### MATERIAL PROVIDED
━━━
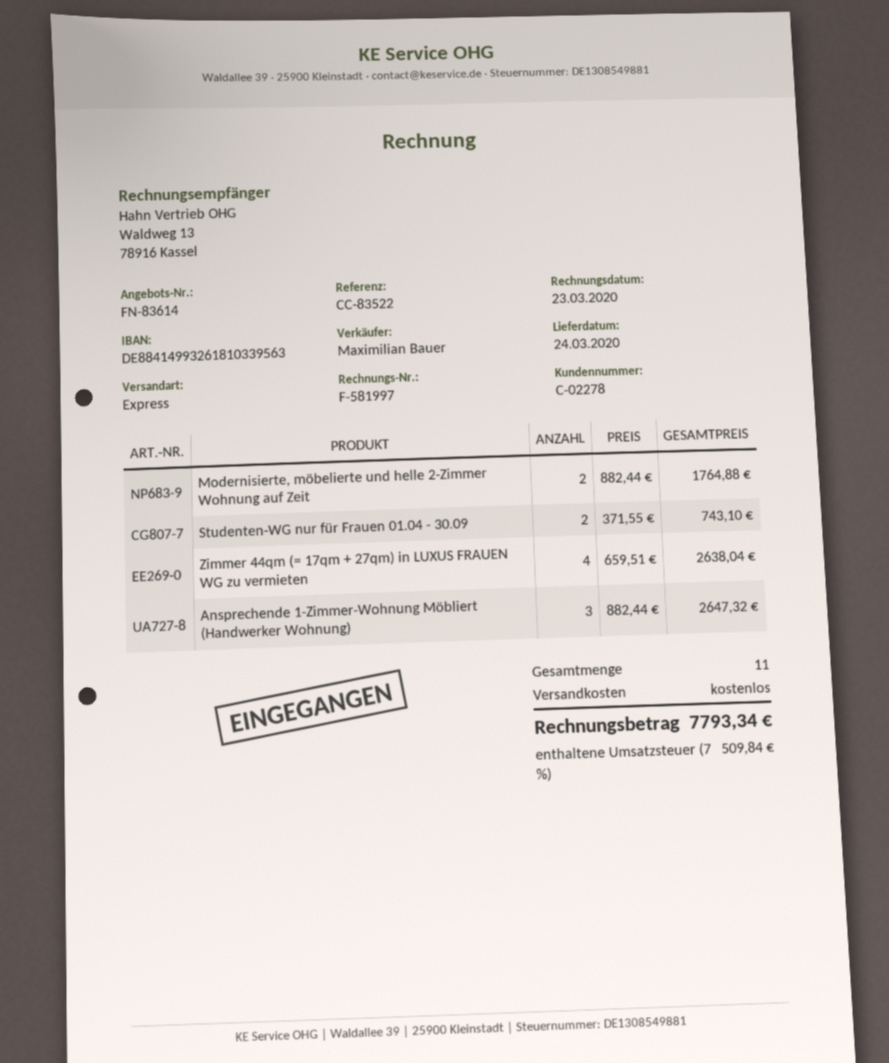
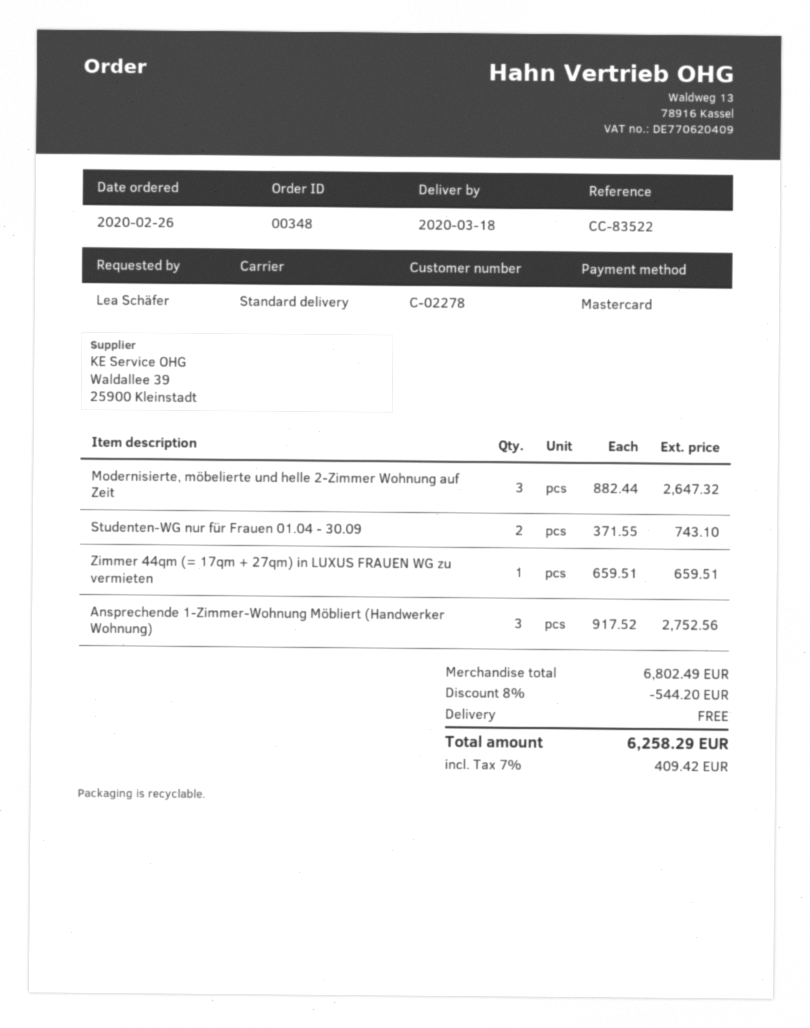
delivery date: 2020-03-24 -> 2020-03-18
shipping method: express -> standard
Modernisierte, möbelierte und helle 2-Zimmer Wohnung auf Zeit: 2 x 882.44 = 1764.88 -> 3 x 882.44 = 2647.32
Zimmer 44qm (= 17qm + 27qm) in LUXUS FRAUEN WG zu vermieten: 4 x 659.51 = 2638.04 -> 1 x 659.51 = 659.51
Ansprechende 1-Zimmer-Wohnung Möbliert (Handwerker Wohnung): 3 x 882.44 = 2647.32 -> 3 x 917.52 = 2752.56
discount: none -> 8% = 544.20
tax: 7% = 509.84 -> 7% = 409.42
total: 7793.34 -> 6258.29

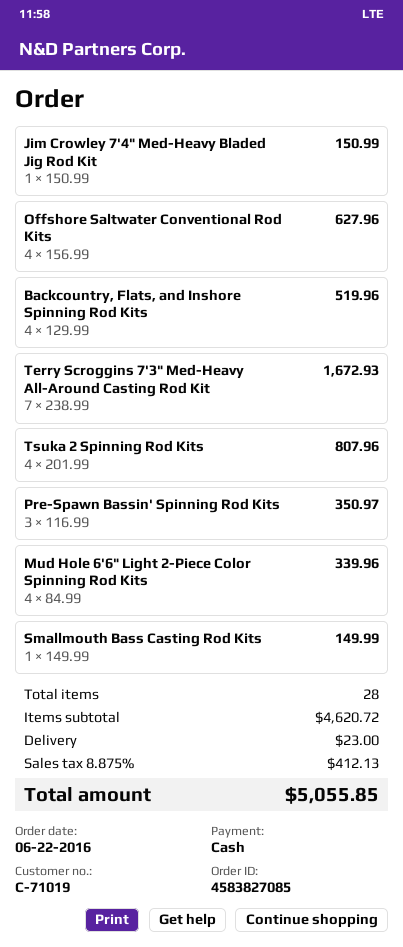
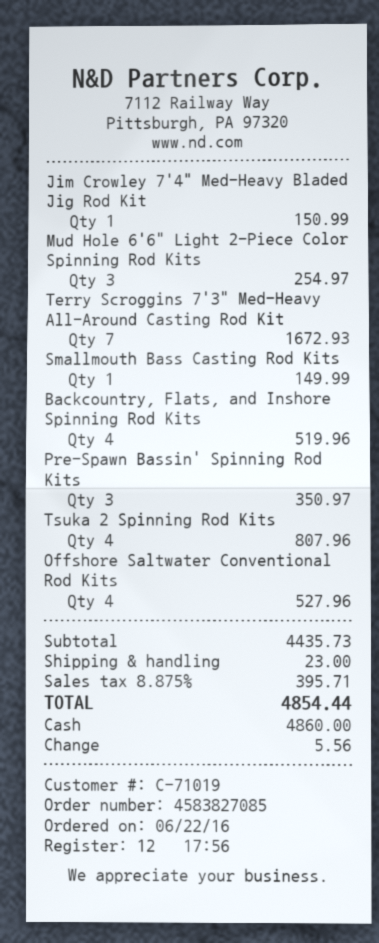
Offshore Saltwater Conventional Rod Kits: 4 for 627.96 -> 4 for 527.96
Mud Hole 6'6" Light 2-Piece Color Spinning Rod Kits: 4 for 339.96 -> 3 for 254.97
subtotal: 4620.72 -> 4435.73
tax: 8.875% = 412.13 -> 8.875% = 395.71
total: 5055.85 -> 4854.44

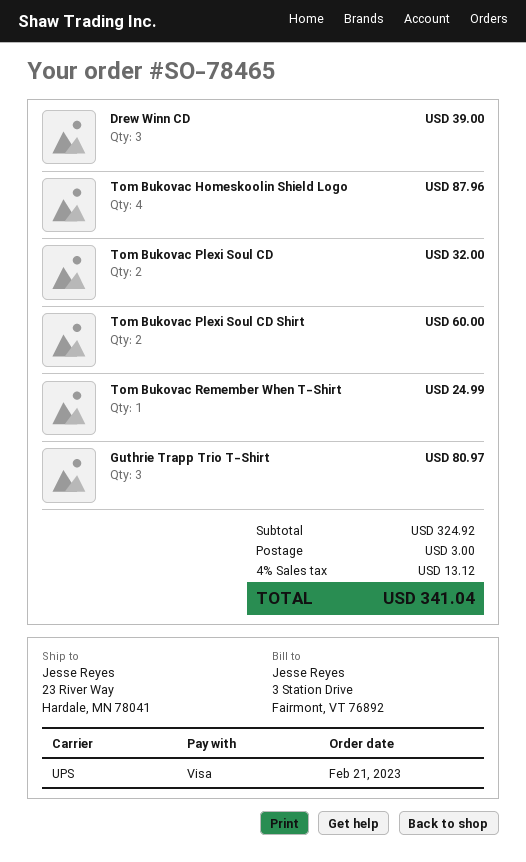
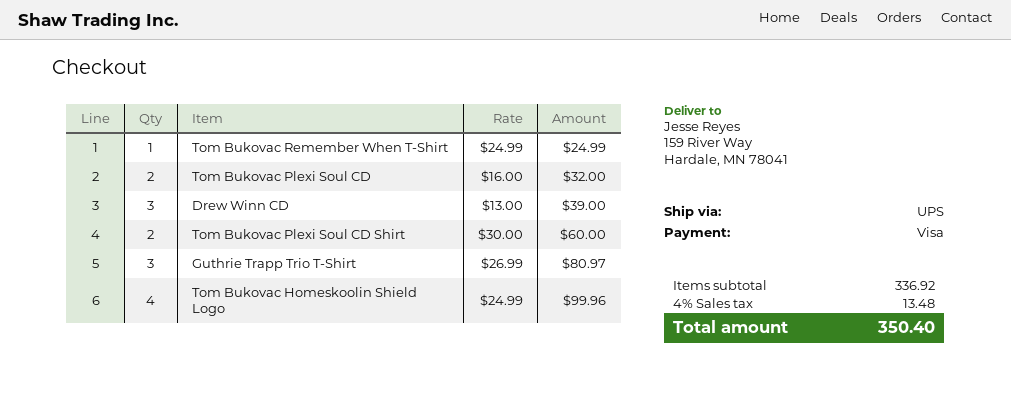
ship to: 23 River Way, Hardale, MN 78041 -> 159 River Way, Hardale, MN 78041
Tom Bukovac Homeskoolin Shield Logo: 4 for 87.96 -> 4 for 99.96
subtotal: 324.92 -> 336.92
shipping: 3.00 -> none
tax: 4% = 13.12 -> 4% = 13.48
total: 341.04 -> 350.40

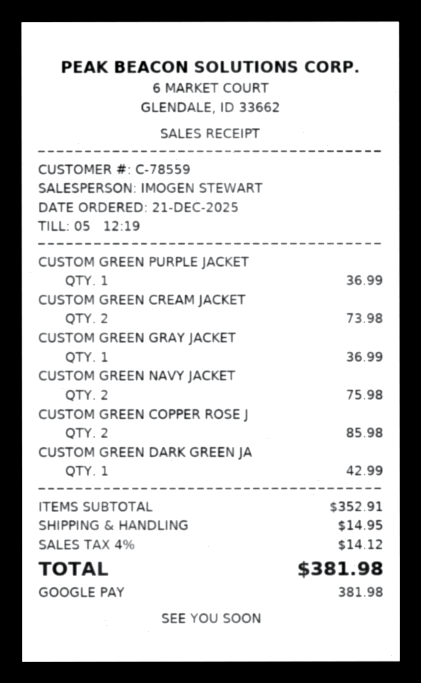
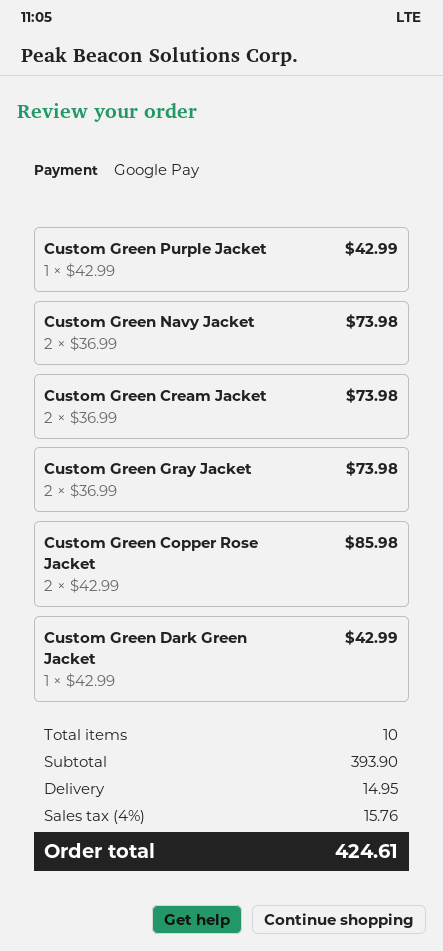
CUSTOM GREEN PURPLE JACKET: 1 for 36.99 -> 1 for 42.99
CUSTOM GREEN GRAY JACKET: 1 for 36.99 -> 2 for 73.98
CUSTOM GREEN NAVY JACKET: 2 for 75.98 -> 2 for 73.98
subtotal: 352.91 -> 393.90
tax: 4% = 14.12 -> 4% = 15.76
total: 381.98 -> 424.61

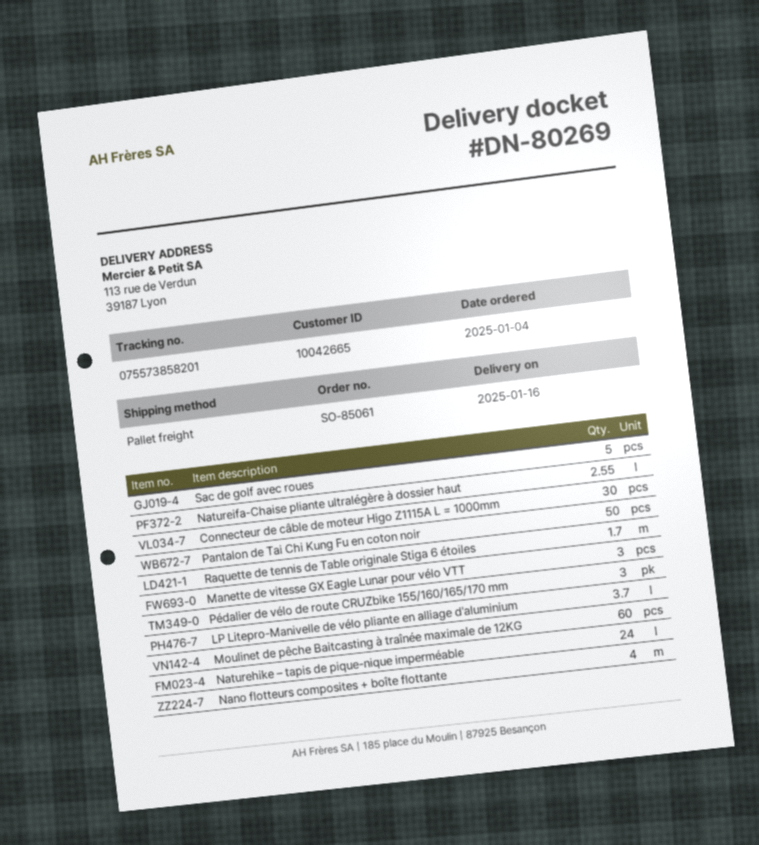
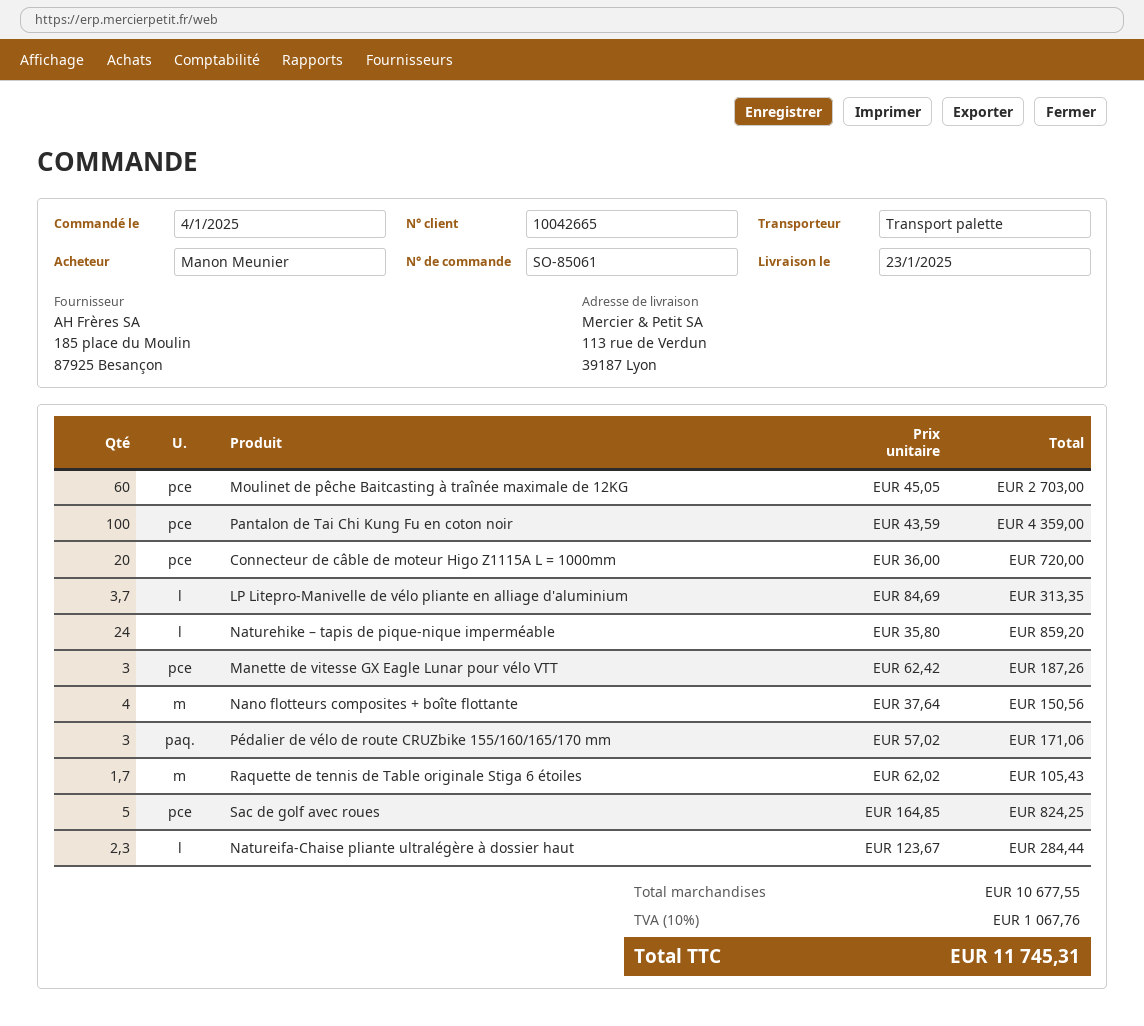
delivery date: 2025-01-16 -> 2025-01-23
Natureifa-Chaise pliante ultralégère à dossier haut: 2.55 -> 2.3
Connecteur de câble de moteur Higo Z1115A L = 1000mm: 30 -> 20
Pantalon de Tai Chi Kung Fu en coton noir: 50 -> 100

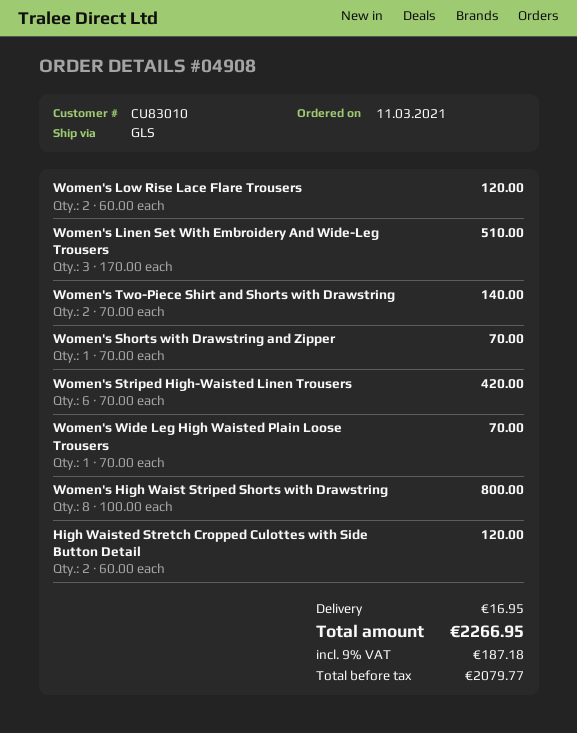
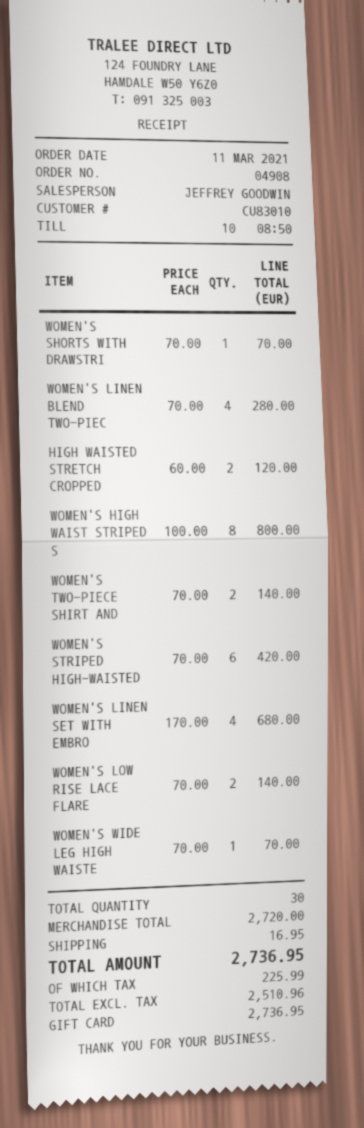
Women's Low Rise Lace Flare Trousers: 2 x 60.00 = 120.00 -> 2 x 70.00 = 140.00
Women's Linen Set With Embroidery And Wide-Leg Trousers: 3 x 170.00 = 510.00 -> 4 x 170.00 = 680.00
WOMEN'S LINEN BLEND TWO-PIEC: none -> 4 x 70.00 = 280.00
net: 2079.77 -> 2510.96
tax: 187.18 -> 225.99
total: 2266.95 -> 2736.95

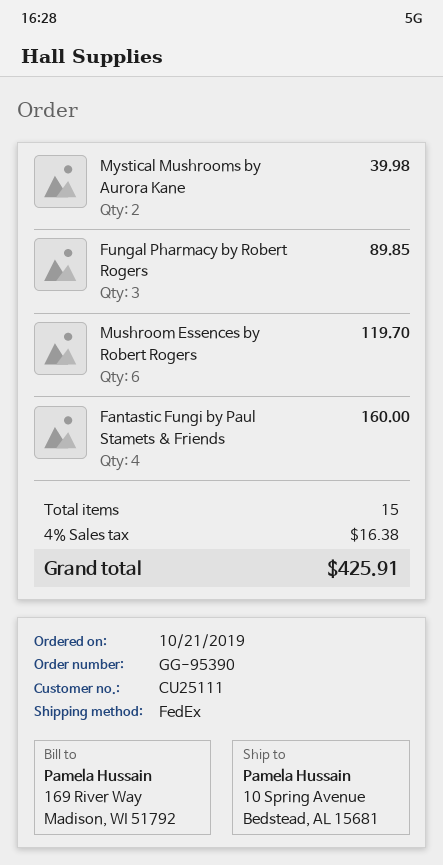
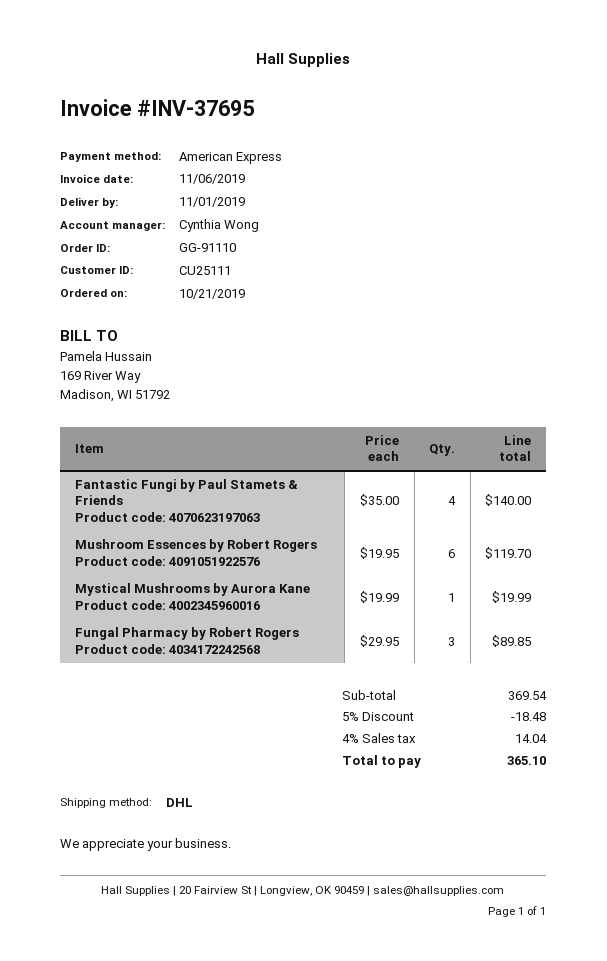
order number: GG-95390 -> GG-91110
shipping method: FedEx -> DHL
Mystical Mushrooms by Aurora Kane: 2 for 39.98 -> 1 for 19.99
Fantastic Fungi by Paul Stamets & Friends: 4 for 160.00 -> 4 for 140.00
discount: none -> 5% = 18.48
tax: 4% = 16.38 -> 4% = 14.04
total: 425.91 -> 365.10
━━━
### EXERCISE
Copy exactly the material above from the line with "discount: none -> 8% = 544.20" to the line with "Mystical Mushrooms by", ends included, and nothing else. Leave out any picture.

### REPLY
discount: none -> 8% = 544.20
tax: 7% = 509.84 -> 7% = 409.42
total: 7793.34 -> 6258.29

Offshore Saltwater Conventional Rod Kits: 4 for 627.96 -> 4 for 527.96
Mud Hole 6'6" Light 2-Piece Color Spinning Rod Kits: 4 for 339.96 -> 3 for 254.97
subtotal: 4620.72 -> 4435.73
tax: 8.875% = 412.13 -> 8.875% = 395.71
total: 5055.85 -> 4854.44

ship to: 23 River Way, Hardale, MN 78041 -> 159 River Way, Hardale, MN 78041
Tom Bukovac Homeskoolin Shield Logo: 4 for 87.96 -> 4 for 99.96
subtotal: 324.92 -> 336.92
shipping: 3.00 -> none
tax: 4% = 13.12 -> 4% = 13.48
total: 341.04 -> 350.40

CUSTOM GREEN PURPLE JACKET: 1 for 36.99 -> 1 for 42.99
CUSTOM GREEN GRAY JACKET: 1 for 36.99 -> 2 for 73.98
CUSTOM GREEN NAVY JACKET: 2 for 75.98 -> 2 for 73.98
subtotal: 352.91 -> 393.90
tax: 4% = 14.12 -> 4% = 15.76
total: 381.98 -> 424.61

delivery date: 2025-01-16 -> 2025-01-23
Natureifa-Chaise pliante ultralégère à dossier haut: 2.55 -> 2.3
Connecteur de câble de moteur Higo Z1115A L = 1000mm: 30 -> 20
Pantalon de Tai Chi Kung Fu en coton noir: 50 -> 100

Women's Low Rise Lace Flare Trousers: 2 x 60.00 = 120.00 -> 2 x 70.00 = 140.00
Women's Linen Set With Embroidery And Wide-Leg Trousers: 3 x 170.00 = 510.00 -> 4 x 170.00 = 680.00
WOMEN'S LINEN BLEND TWO-PIEC: none -> 4 x 70.00 = 280.00
net: 2079.77 -> 2510.96
tax: 187.18 -> 225.99
total: 2266.95 -> 2736.95

order number: GG-95390 -> GG-91110
shipping method: FedEx -> DHL
Mystical Mushrooms by Aurora Kane: 2 for 39.98 -> 1 for 19.99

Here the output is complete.